**Assignment**
Find the line containing "[277,302,393,314] to ExpandableListView" in the entries below. Restate it and each line after it, word for word, up to and including the line containing "[181,332,293,344] support for".

[[ Given records, beginning ]]

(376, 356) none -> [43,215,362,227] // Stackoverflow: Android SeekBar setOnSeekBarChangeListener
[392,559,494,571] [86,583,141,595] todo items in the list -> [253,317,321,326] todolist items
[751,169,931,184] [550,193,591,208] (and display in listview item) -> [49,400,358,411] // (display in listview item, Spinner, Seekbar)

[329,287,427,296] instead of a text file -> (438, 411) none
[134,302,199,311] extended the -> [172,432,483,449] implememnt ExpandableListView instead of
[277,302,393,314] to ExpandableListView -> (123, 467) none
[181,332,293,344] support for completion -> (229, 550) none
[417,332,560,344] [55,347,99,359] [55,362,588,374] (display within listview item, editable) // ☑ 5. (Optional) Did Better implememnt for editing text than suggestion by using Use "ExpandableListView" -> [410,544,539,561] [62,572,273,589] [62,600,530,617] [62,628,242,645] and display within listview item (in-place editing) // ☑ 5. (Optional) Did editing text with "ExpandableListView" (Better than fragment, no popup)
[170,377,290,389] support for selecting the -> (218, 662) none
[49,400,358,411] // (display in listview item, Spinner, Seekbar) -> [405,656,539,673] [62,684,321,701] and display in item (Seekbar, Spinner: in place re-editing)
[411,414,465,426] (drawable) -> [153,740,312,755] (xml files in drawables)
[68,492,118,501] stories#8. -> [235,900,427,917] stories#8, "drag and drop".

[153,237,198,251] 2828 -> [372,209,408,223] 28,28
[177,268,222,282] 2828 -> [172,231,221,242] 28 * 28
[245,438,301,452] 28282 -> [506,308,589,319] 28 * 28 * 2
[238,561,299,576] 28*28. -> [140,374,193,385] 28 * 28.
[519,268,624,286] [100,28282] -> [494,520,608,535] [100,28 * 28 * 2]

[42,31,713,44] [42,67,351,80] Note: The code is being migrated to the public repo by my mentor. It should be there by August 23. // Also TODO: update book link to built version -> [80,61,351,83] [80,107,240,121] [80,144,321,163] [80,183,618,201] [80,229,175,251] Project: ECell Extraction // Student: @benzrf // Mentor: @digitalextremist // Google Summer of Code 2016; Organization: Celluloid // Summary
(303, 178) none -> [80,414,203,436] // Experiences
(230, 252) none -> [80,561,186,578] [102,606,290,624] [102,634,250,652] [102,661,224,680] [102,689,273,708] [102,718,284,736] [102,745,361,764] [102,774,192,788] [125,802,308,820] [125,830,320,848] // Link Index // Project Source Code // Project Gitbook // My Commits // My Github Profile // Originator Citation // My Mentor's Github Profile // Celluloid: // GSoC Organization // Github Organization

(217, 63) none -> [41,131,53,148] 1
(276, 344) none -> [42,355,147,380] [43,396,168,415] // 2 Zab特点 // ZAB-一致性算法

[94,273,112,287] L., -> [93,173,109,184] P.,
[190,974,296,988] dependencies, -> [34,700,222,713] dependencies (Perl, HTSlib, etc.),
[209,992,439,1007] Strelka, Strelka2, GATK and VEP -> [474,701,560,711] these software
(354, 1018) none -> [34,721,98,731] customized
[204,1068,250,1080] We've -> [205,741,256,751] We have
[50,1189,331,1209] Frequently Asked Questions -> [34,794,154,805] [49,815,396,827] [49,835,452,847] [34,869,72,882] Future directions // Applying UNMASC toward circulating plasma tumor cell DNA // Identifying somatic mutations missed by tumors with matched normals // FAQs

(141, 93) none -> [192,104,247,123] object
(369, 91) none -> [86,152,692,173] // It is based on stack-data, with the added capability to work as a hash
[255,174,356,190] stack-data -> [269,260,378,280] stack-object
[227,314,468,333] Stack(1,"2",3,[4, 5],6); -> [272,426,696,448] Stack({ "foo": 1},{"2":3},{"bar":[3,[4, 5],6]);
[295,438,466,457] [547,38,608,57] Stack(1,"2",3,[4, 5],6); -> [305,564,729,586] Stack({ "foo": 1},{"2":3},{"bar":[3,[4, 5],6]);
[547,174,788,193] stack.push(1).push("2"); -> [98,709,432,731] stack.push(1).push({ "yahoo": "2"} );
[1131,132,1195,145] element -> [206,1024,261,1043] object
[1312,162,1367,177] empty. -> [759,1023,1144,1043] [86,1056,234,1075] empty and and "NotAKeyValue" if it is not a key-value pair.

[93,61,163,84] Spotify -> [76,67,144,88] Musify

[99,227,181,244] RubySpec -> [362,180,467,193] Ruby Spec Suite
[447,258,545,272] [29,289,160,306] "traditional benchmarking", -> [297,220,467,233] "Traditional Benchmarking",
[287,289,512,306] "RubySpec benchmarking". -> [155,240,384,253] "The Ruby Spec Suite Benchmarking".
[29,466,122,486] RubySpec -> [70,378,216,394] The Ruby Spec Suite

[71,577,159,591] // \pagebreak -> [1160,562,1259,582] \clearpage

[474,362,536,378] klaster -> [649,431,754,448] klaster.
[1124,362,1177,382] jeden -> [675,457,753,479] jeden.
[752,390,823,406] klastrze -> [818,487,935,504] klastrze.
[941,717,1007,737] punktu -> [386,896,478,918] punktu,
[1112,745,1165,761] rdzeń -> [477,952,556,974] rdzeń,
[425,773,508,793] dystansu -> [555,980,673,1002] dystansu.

[[ Given records, end ]]

**Reply**
[277,302,393,314] to ExpandableListView -> (123, 467) none
[181,332,293,344] support for completion -> (229, 550) none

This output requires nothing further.